The One Big Flaw in Buy-and-Hold Investing

I am a buy and hold investor. Cut my signing hand with a carpenters knife and I bleed "buy and hold" all day long. Transactions costs and taxes are so destructive to capital that I've always steered clear of the real estate "fast trade". But, over time, the buy and hold model breaks down. Let me explain.

I got my start in real estate investing by turning my house into a rental property, i.e. house hacking. Over time I was able to get a few more rental properties and graduated into owning a portfolio of smaller properties. The single-family houses performed well, but I was most excited about my multifamily acquisitions. I had purchased a triplex from a seller on Craigslist and a short time later added a duplex to my portfolio. Right away I began to see the economies of scale work in my favor on the multi-family properties. Unlike my single-family houses, my multi-family properties were always producing income, even during times when I experienced tenant turnover. If one unit went vacant, the other two units kept chugging along, providing income that paid the mortgage, taxes and insurance. My plan was paying off.

Capital Drag: The Art and Science of Redeploying Capital

After a couple years of managing my portfolio as best I knew how, my equity in the properties had grown. I was beginning to see the payoff that every investor works so hard to see. My equity had grown substantially and I was getting excited. this point in my evolution as a real estate investor, I knew I needed to start thinking bigger. My equity had grown, but because of this my capital drag began to increase. Capital drag occurs when rate of equity growth slows down as the equity in the project or investment increases. Here is an example: Imagine I pay $100,000 for a house that rents for $1,000 per month. Say I put $25,000 down on the house to close. My equity at the beginning of year 1 is $25,000. Now, let’s imagine my cash flow for year 1 (annual rents – mortgage, taxes, insurance, cap-ex, maintenance, vacancies, etc.) is $2500. Now let’s also imagine that house prices increase by 5% in my area. My cash flow of $2500 plus my appreciation of 5% ($5,000) gives me a return on equity (ROE) of 30%, ($7,500/$25,000).

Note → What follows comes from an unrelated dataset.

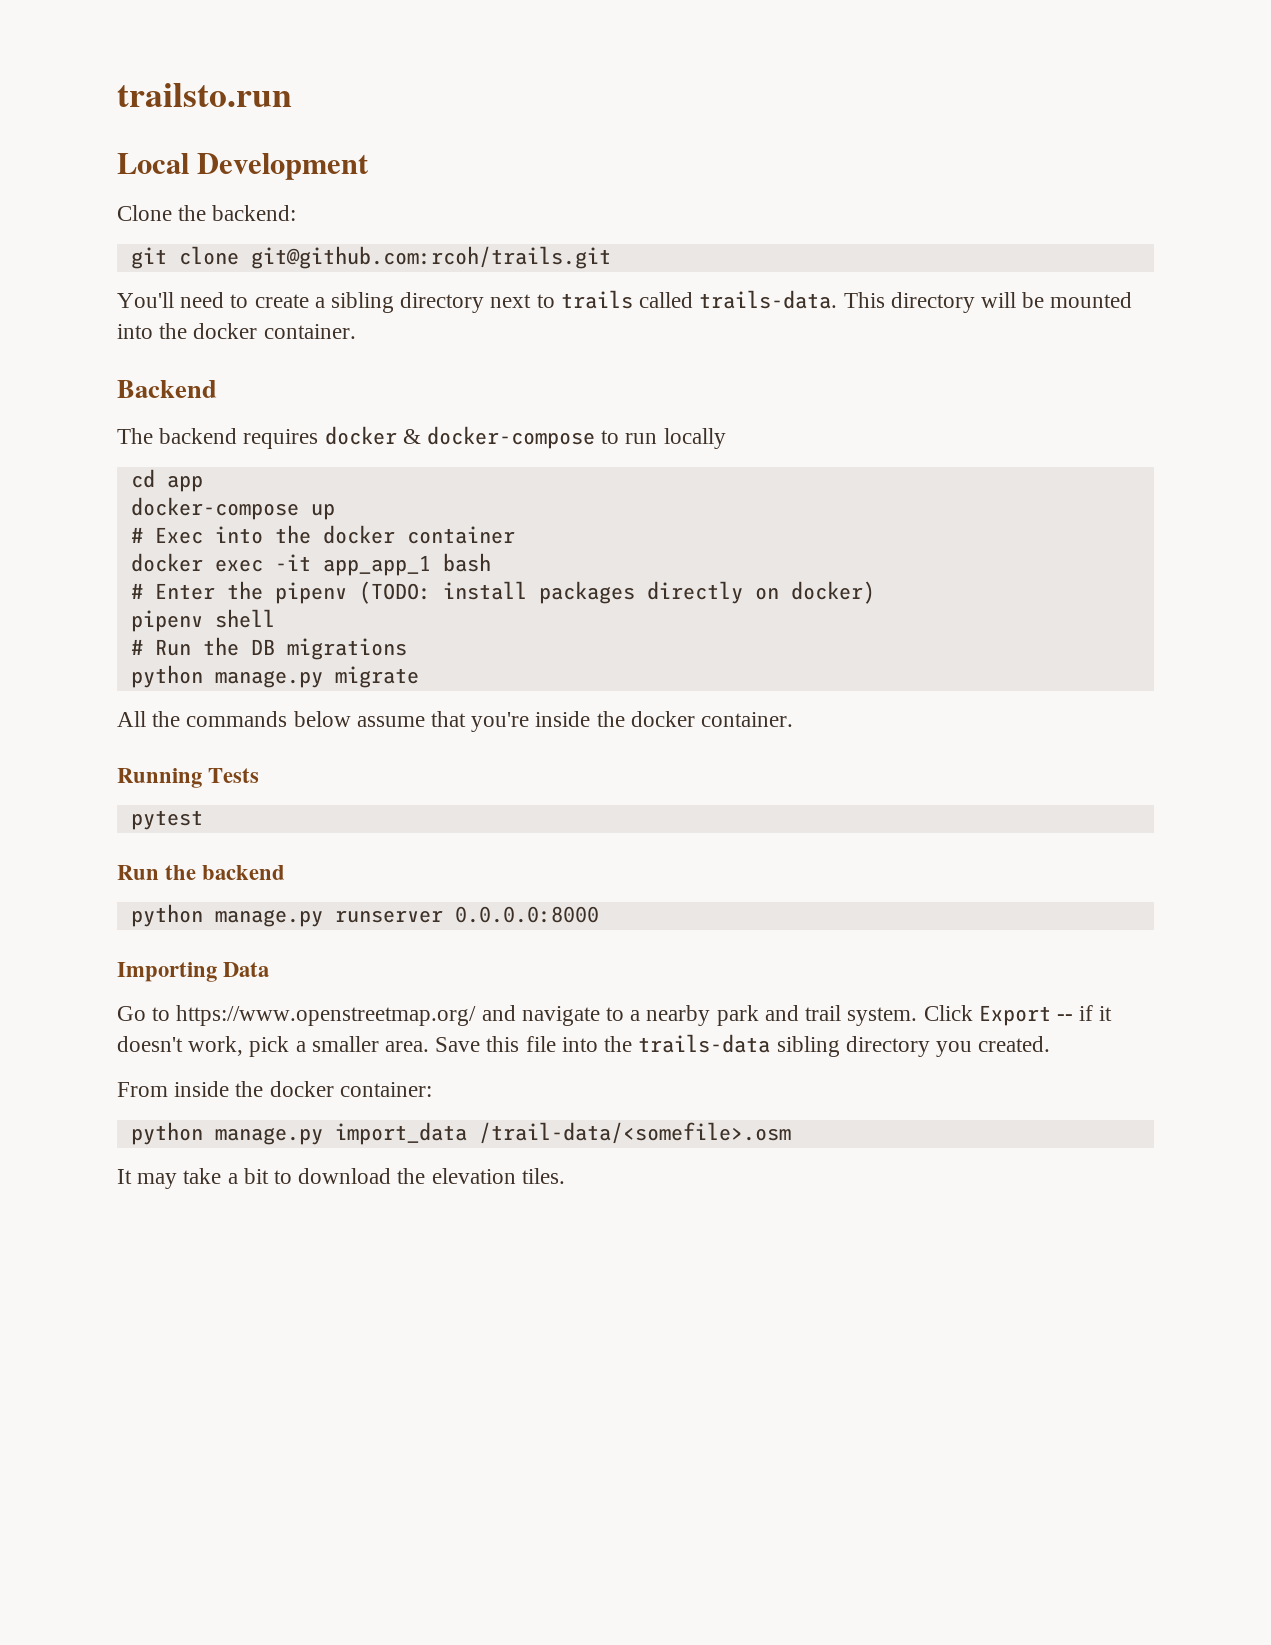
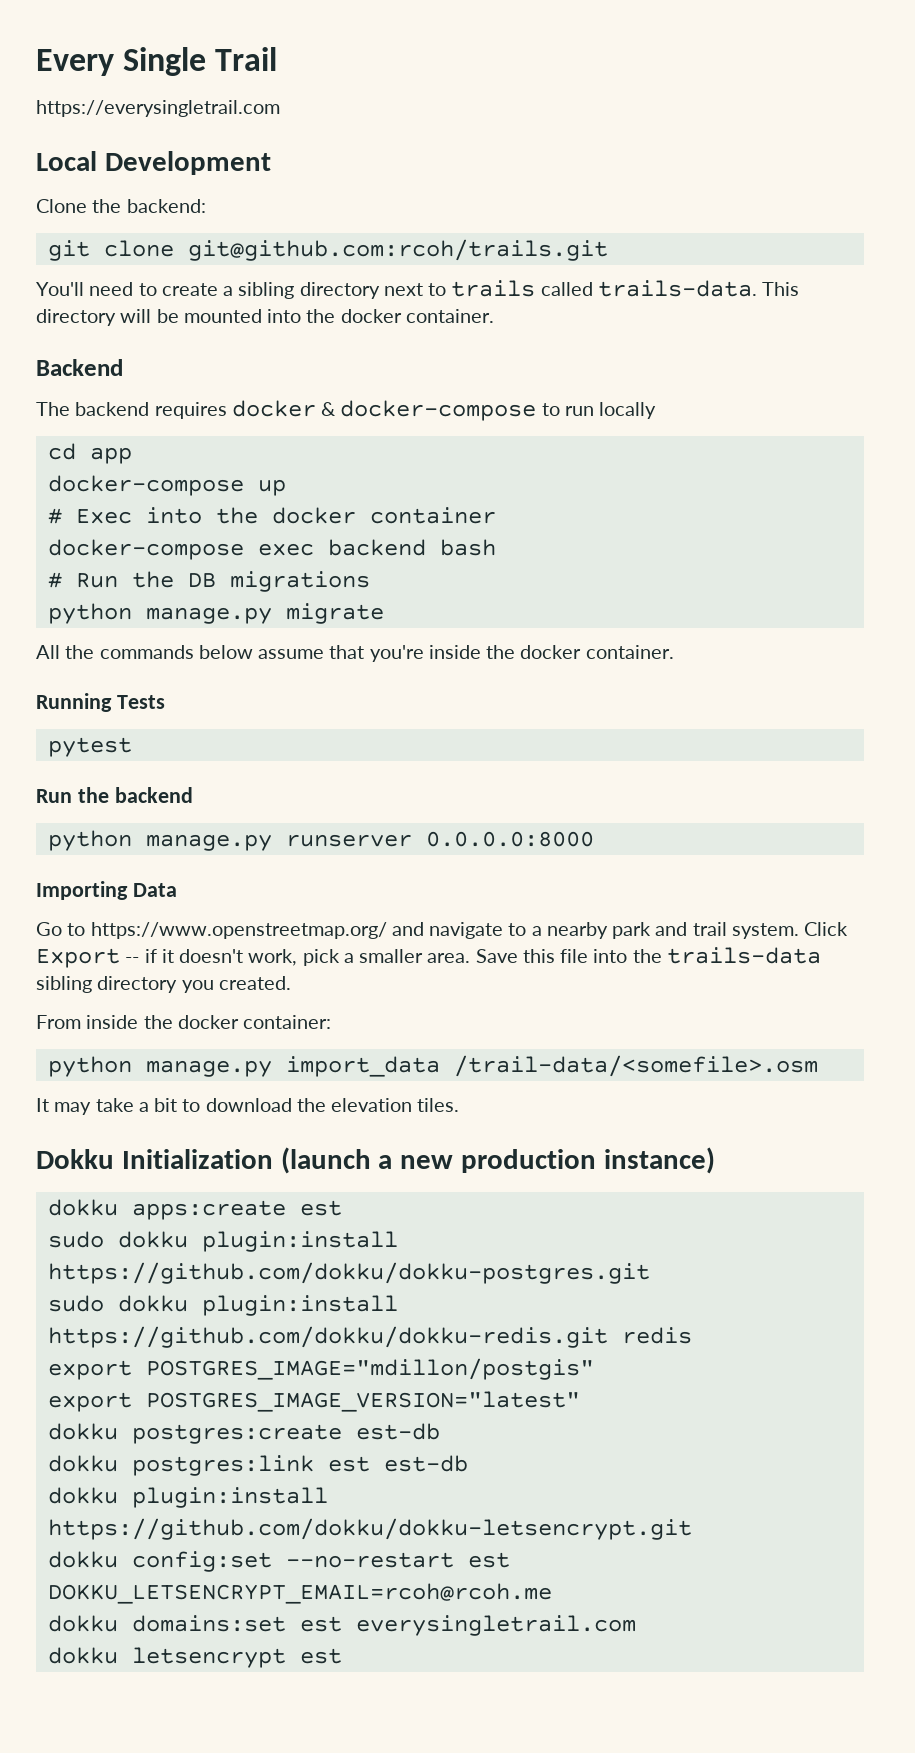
[117,83,292,107] trailsto.run -> [36,47,278,76] [36,100,280,117] Every Single Trail // https://everysingletrail.com
[130,553,491,576] [130,581,875,604] [130,609,275,632] docker exec -it app_app_1 bash // # Enter the pipenv (TODO: install packages directly on docker) // pipenv shell -> [47,539,496,560] docker-compose exec backend bash
(565, 1176) none -> [36,1147,715,1174] [47,1199,342,1220] [47,1231,398,1252] [47,1262,650,1284] [47,1295,398,1316] [47,1326,692,1348] [47,1358,594,1380] [47,1391,580,1412] [47,1423,440,1444] [47,1455,468,1476] [47,1487,328,1508] [47,1518,692,1540] [47,1551,510,1572] [47,1583,552,1604] [47,1615,636,1636] [47,1647,342,1668] // Dokku Initialization (launch a new production instance) // dokku apps:create est // sudo dokku plugin:install https://github.com/dokku/dokku-postgres.git // sudo dokku plugin:install https://github.com/dokku/dokku-redis.git redis // export POSTGRES_IMAGE="mdillon/postgis" // export POSTGRES_IMAGE_VERSION="latest" // dokku postgres:create est-db // dokku postgres:link est est-db // dokku plugin:install https://github.com/dokku/dokku-letsencrypt.git // dokku config:set --no-restart est DOKKU_LETSENCRYPT_EMAIL=rcoh@rcoh.me // dokku domains:set est everysingletrail.com // dokku letsencrypt est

In year 2, I’m able to increase the rent rate by 5% to $1050. I also experience increased costs of labor and materials for cap-ex and maintenance, so my cash flow improvement is incremental. In year 2, my cash flow is $2700, and at 5% my appreciation is $5250, ($105,000 *.05) putting my ROE at 26.5%, ($7950/$30,000). $30,000 is the equity position at the start of year two. As the equity increases, the ROE begins to slow. Now, these are really good numbers, so I want to hold this property longer, but as you can see, over time, the ROE will begin to sag the more the equity in the property grows. This is what I call Capital Drag.

I imagine Capital Drag like a boat that is sleek and fast in its early age. Over time, however, as cargo is added and the mast and rigging gets thrashed it isn’t as efficient. It cannot make the most use of the winds as they blow. The boat slows down. But like a good captain, I need to be willing to throw the cargo overboard if it means getting out the drag in order to get to my destination faster. As an investor, I’m a capital manager. Buying an asset and holding it forever is comfortable. It’s convenient, but a prudent investor is always thinking about how to keep his capital growing as fast as it can grow with the least risk possible.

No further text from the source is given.